What the exercise asks: Reproduce each entry below exactly, without omitting any.

Source records:
:::::
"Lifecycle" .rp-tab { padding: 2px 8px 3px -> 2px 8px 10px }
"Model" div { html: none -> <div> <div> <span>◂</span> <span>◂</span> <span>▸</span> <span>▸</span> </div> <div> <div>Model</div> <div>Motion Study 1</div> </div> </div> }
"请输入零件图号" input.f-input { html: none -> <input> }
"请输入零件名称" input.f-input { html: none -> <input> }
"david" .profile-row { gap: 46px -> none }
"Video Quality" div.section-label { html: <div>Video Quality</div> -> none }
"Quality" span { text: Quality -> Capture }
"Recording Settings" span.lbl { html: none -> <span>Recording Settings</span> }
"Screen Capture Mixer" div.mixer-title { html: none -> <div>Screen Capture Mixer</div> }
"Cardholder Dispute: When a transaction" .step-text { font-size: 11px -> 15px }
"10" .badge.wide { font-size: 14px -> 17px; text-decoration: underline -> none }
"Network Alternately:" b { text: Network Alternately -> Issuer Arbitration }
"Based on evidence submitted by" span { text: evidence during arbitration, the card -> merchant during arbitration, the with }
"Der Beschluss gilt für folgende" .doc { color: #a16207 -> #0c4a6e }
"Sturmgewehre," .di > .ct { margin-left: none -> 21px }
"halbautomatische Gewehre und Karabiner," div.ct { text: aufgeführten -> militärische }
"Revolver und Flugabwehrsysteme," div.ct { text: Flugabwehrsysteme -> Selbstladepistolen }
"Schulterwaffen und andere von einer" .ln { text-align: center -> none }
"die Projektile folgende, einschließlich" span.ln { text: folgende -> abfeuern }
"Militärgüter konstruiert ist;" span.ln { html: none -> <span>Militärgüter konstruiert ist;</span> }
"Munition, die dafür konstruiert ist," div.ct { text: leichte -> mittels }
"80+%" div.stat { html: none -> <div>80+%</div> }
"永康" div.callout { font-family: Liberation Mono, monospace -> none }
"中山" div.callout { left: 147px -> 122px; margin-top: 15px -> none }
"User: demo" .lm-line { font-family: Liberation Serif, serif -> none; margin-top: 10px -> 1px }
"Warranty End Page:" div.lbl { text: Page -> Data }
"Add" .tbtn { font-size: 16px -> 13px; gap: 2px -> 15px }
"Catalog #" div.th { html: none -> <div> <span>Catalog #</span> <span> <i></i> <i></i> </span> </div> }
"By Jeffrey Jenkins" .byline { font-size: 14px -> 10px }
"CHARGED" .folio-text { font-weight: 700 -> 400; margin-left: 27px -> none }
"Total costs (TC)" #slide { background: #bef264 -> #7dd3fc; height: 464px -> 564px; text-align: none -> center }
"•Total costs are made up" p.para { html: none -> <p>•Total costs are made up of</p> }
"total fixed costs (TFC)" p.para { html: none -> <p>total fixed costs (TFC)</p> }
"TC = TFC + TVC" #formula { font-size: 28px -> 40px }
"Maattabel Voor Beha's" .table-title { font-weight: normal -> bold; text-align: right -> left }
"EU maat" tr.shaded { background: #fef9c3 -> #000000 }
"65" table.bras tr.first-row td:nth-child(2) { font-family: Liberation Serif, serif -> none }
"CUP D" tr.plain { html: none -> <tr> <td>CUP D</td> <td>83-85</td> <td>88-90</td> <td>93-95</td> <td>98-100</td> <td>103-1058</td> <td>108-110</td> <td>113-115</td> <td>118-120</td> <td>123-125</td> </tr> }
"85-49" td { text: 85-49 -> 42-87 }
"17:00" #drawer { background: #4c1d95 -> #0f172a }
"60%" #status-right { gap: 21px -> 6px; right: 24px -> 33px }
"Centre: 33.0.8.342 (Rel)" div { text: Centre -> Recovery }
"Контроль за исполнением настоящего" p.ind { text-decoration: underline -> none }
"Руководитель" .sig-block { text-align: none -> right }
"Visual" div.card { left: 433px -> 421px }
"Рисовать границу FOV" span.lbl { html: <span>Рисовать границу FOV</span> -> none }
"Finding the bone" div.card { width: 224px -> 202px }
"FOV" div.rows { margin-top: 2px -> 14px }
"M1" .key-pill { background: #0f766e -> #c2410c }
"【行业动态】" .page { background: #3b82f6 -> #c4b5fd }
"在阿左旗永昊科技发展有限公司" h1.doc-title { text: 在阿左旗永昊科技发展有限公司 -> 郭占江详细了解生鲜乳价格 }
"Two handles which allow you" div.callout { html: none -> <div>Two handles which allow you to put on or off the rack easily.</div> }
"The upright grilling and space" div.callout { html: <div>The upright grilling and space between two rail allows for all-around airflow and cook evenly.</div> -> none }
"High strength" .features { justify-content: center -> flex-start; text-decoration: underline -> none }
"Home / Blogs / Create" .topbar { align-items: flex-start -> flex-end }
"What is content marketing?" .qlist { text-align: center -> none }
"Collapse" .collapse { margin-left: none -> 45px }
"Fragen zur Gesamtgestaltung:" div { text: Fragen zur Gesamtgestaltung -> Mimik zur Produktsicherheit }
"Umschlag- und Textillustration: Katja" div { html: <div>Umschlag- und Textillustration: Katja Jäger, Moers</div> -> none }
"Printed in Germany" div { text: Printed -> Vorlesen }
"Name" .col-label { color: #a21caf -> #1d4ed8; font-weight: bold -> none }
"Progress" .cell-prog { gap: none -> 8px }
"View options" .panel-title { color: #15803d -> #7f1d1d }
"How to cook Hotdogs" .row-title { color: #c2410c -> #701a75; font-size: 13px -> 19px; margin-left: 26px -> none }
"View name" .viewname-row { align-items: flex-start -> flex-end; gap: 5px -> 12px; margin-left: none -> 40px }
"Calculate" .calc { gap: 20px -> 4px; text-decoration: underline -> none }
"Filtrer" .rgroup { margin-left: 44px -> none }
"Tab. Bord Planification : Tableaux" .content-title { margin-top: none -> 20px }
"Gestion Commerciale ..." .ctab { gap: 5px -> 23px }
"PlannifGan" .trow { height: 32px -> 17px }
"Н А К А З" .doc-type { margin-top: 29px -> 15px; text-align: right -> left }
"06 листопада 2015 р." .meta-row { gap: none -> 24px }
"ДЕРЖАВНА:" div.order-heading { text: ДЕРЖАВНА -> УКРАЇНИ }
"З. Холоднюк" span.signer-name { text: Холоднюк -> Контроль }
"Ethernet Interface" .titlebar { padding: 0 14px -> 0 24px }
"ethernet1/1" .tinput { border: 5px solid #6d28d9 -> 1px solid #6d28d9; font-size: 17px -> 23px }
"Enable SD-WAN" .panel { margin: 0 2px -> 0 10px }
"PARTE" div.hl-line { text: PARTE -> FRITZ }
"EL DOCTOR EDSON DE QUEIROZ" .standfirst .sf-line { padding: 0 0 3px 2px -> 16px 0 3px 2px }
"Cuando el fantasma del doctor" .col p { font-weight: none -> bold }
:::::
Written reply:
"Lifecycle" .rp-tab { padding: 2px 8px 3px -> 2px 8px 10px }
"Model" div { html: none -> <div> <div> <span>◂</span> <span>◂</span> <span>▸</span> <span>▸</span> </div> <div> <div>Model</div> <div>Motion Study 1</div> </div> </div> }
"请输入零件图号" input.f-input { html: none -> <input> }
"请输入零件名称" input.f-input { html: none -> <input> }
"david" .profile-row { gap: 46px -> none }
"Video Quality" div.section-label { html: <div>Video Quality</div> -> none }
"Quality" span { text: Quality -> Capture }
"Recording Settings" span.lbl { html: none -> <span>Recording Settings</span> }
"Screen Capture Mixer" div.mixer-title { html: none -> <div>Screen Capture Mixer</div> }
"Cardholder Dispute: When a transaction" .step-text { font-size: 11px -> 15px }
"10" .badge.wide { font-size: 14px -> 17px; text-decoration: underline -> none }
"Network Alternately:" b { text: Network Alternately -> Issuer Arbitration }
"Based on evidence submitted by" span { text: evidence during arbitration, the card -> merchant during arbitration, the with }
"Der Beschluss gilt für folgende" .doc { color: #a16207 -> #0c4a6e }
"Sturmgewehre," .di > .ct { margin-left: none -> 21px }
"halbautomatische Gewehre und Karabiner," div.ct { text: aufgeführten -> militärische }
"Revolver und Flugabwehrsysteme," div.ct { text: Flugabwehrsysteme -> Selbstladepistolen }
"Schulterwaffen und andere von einer" .ln { text-align: center -> none }
"die Projektile folgende, einschließlich" span.ln { text: folgende -> abfeuern }
"Militärgüter konstruiert ist;" span.ln { html: none -> <span>Militärgüter konstruiert ist;</span> }
"Munition, die dafür konstruiert ist," div.ct { text: leichte -> mittels }
"80+%" div.stat { html: none -> <div>80+%</div> }
"永康" div.callout { font-family: Liberation Mono, monospace -> none }
"中山" div.callout { left: 147px -> 122px; margin-top: 15px -> none }
"User: demo" .lm-line { font-family: Liberation Serif, serif -> none; margin-top: 10px -> 1px }
"Warranty End Page:" div.lbl { text: Page -> Data }
"Add" .tbtn { font-size: 16px -> 13px; gap: 2px -> 15px }
"Catalog #" div.th { html: none -> <div> <span>Catalog #</span> <span> <i></i> <i></i> </span> </div> }
"By Jeffrey Jenkins" .byline { font-size: 14px -> 10px }
"CHARGED" .folio-text { font-weight: 700 -> 400; margin-left: 27px -> none }
"Total costs (TC)" #slide { background: #bef264 -> #7dd3fc; height: 464px -> 564px; text-align: none -> center }
"•Total costs are made up" p.para { html: none -> <p>•Total costs are made up of</p> }
"total fixed costs (TFC)" p.para { html: none -> <p>total fixed costs (TFC)</p> }
"TC = TFC + TVC" #formula { font-size: 28px -> 40px }
"Maattabel Voor Beha's" .table-title { font-weight: normal -> bold; text-align: right -> left }
"EU maat" tr.shaded { background: #fef9c3 -> #000000 }
"65" table.bras tr.first-row td:nth-child(2) { font-family: Liberation Serif, serif -> none }
"CUP D" tr.plain { html: none -> <tr> <td>CUP D</td> <td>83-85</td> <td>88-90</td> <td>93-95</td> <td>98-100</td> <td>103-1058</td> <td>108-110</td> <td>113-115</td> <td>118-120</td> <td>123-125</td> </tr> }
"85-49" td { text: 85-49 -> 42-87 }
"17:00" #drawer { background: #4c1d95 -> #0f172a }
"60%" #status-right { gap: 21px -> 6px; right: 24px -> 33px }
"Centre: 33.0.8.342 (Rel)" div { text: Centre -> Recovery }
"Контроль за исполнением настоящего" p.ind { text-decoration: underline -> none }
"Руководитель" .sig-block { text-align: none -> right }
"Visual" div.card { left: 433px -> 421px }
"Рисовать границу FOV" span.lbl { html: <span>Рисовать границу FOV</span> -> none }
"Finding the bone" div.card { width: 224px -> 202px }
"FOV" div.rows { margin-top: 2px -> 14px }
"M1" .key-pill { background: #0f766e -> #c2410c }
"【行业动态】" .page { background: #3b82f6 -> #c4b5fd }
"在阿左旗永昊科技发展有限公司" h1.doc-title { text: 在阿左旗永昊科技发展有限公司 -> 郭占江详细了解生鲜乳价格 }
"Two handles which allow you" div.callout { html: none -> <div>Two handles which allow you to put on or off the rack easily.</div> }
"The upright grilling and space" div.callout { html: <div>The upright grilling and space between two rail allows for all-around airflow and cook evenly.</div> -> none }
"High strength" .features { justify-content: center -> flex-start; text-decoration: underline -> none }
"Home / Blogs / Create" .topbar { align-items: flex-start -> flex-end }
"What is content marketing?" .qlist { text-align: center -> none }
"Collapse" .collapse { margin-left: none -> 45px }
"Fragen zur Gesamtgestaltung:" div { text: Fragen zur Gesamtgestaltung -> Mimik zur Produktsicherheit }
"Umschlag- und Textillustration: Katja" div { html: <div>Umschlag- und Textillustration: Katja Jäger, Moers</div> -> none }
"Printed in Germany" div { text: Printed -> Vorlesen }
"Name" .col-label { color: #a21caf -> #1d4ed8; font-weight: bold -> none }
"Progress" .cell-prog { gap: none -> 8px }
"View options" .panel-title { color: #15803d -> #7f1d1d }
"How to cook Hotdogs" .row-title { color: #c2410c -> #701a75; font-size: 13px -> 19px; margin-left: 26px -> none }
"View name" .viewname-row { align-items: flex-start -> flex-end; gap: 5px -> 12px; margin-left: none -> 40px }
"Calculate" .calc { gap: 20px -> 4px; text-decoration: underline -> none }
"Filtrer" .rgroup { margin-left: 44px -> none }
"Tab. Bord Planification : Tableaux" .content-title { margin-top: none -> 20px }
"Gestion Commerciale ..." .ctab { gap: 5px -> 23px }
"PlannifGan" .trow { height: 32px -> 17px }
"Н А К А З" .doc-type { margin-top: 29px -> 15px; text-align: right -> left }
"06 листопада 2015 р." .meta-row { gap: none -> 24px }
"ДЕРЖАВНА:" div.order-heading { text: ДЕРЖАВНА -> УКРАЇНИ }
"З. Холоднюк" span.signer-name { text: Холоднюк -> Контроль }
"Ethernet Interface" .titlebar { padding: 0 14px -> 0 24px }
"ethernet1/1" .tinput { border: 5px solid #6d28d9 -> 1px solid #6d28d9; font-size: 17px -> 23px }
"Enable SD-WAN" .panel { margin: 0 2px -> 0 10px }
"PARTE" div.hl-line { text: PARTE -> FRITZ }
"EL DOCTOR EDSON DE QUEIROZ" .standfirst .sf-line { padding: 0 0 3px 2px -> 16px 0 3px 2px }
"Cuando el fantasma del doctor" .col p { font-weight: none -> bold }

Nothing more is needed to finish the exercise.